Version comparison data
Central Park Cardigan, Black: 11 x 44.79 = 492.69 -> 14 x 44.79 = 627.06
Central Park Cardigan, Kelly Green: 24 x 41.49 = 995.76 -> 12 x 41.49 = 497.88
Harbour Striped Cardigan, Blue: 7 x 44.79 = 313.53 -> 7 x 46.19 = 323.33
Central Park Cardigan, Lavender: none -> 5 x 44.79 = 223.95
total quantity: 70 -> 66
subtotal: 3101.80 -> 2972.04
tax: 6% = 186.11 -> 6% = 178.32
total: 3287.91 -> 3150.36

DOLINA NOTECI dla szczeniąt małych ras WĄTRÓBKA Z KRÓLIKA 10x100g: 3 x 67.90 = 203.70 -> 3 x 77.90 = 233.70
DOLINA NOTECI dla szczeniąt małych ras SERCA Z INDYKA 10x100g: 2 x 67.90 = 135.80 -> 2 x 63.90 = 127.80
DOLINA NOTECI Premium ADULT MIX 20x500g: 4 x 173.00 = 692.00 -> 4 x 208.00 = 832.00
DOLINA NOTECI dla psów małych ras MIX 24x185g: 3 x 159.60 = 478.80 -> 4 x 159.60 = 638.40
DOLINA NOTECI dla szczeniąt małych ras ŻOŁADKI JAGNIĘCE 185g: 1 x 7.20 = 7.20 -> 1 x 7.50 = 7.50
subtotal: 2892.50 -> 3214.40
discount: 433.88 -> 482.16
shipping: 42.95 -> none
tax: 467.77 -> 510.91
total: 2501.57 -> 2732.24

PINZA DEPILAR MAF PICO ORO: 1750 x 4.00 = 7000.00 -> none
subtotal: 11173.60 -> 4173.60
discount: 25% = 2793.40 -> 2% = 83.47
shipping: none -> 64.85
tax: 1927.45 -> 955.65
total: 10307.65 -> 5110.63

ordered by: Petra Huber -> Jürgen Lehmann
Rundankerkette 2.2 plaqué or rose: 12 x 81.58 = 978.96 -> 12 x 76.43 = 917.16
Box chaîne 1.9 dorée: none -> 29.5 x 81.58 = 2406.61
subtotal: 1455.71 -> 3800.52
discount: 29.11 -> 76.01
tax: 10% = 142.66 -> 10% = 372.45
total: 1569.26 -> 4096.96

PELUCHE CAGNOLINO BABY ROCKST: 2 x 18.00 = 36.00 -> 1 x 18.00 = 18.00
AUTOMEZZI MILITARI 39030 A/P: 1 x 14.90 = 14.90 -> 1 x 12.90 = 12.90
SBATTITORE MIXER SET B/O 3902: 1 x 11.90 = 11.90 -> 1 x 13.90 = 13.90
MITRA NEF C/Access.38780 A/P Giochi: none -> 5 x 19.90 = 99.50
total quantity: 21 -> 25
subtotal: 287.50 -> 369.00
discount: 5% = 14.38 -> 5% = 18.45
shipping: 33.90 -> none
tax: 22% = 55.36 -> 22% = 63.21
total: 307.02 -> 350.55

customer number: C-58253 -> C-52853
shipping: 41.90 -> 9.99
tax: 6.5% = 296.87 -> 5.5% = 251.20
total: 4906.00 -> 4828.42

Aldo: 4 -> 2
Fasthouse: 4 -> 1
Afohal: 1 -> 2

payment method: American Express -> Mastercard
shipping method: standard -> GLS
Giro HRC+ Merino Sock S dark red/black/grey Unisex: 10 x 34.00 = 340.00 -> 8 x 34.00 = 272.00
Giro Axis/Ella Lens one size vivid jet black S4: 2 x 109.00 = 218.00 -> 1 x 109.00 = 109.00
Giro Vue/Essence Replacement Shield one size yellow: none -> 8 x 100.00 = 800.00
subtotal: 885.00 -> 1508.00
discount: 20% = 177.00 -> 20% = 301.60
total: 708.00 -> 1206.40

WORK INSTRUCTION
Quote, with nothing altered, all lines from the start of the entries to the line that carries "ordered by: Petra Huber -> Jürgen Lehmann", inclusive.

SOLVED PROBLEM
Central Park Cardigan, Black: 11 x 44.79 = 492.69 -> 14 x 44.79 = 627.06
Central Park Cardigan, Kelly Green: 24 x 41.49 = 995.76 -> 12 x 41.49 = 497.88
Harbour Striped Cardigan, Blue: 7 x 44.79 = 313.53 -> 7 x 46.19 = 323.33
Central Park Cardigan, Lavender: none -> 5 x 44.79 = 223.95
total quantity: 70 -> 66
subtotal: 3101.80 -> 2972.04
tax: 6% = 186.11 -> 6% = 178.32
total: 3287.91 -> 3150.36

DOLINA NOTECI dla szczeniąt małych ras WĄTRÓBKA Z KRÓLIKA 10x100g: 3 x 67.90 = 203.70 -> 3 x 77.90 = 233.70
DOLINA NOTECI dla szczeniąt małych ras SERCA Z INDYKA 10x100g: 2 x 67.90 = 135.80 -> 2 x 63.90 = 127.80
DOLINA NOTECI Premium ADULT MIX 20x500g: 4 x 173.00 = 692.00 -> 4 x 208.00 = 832.00
DOLINA NOTECI dla psów małych ras MIX 24x185g: 3 x 159.60 = 478.80 -> 4 x 159.60 = 638.40
DOLINA NOTECI dla szczeniąt małych ras ŻOŁADKI JAGNIĘCE 185g: 1 x 7.20 = 7.20 -> 1 x 7.50 = 7.50
subtotal: 2892.50 -> 3214.40
discount: 433.88 -> 482.16
shipping: 42.95 -> none
tax: 467.77 -> 510.91
total: 2501.57 -> 2732.24

PINZA DEPILAR MAF PICO ORO: 1750 x 4.00 = 7000.00 -> none
subtotal: 11173.60 -> 4173.60
discount: 25% = 2793.40 -> 2% = 83.47
shipping: none -> 64.85
tax: 1927.45 -> 955.65
total: 10307.65 -> 5110.63

ordered by: Petra Huber -> Jürgen Lehmann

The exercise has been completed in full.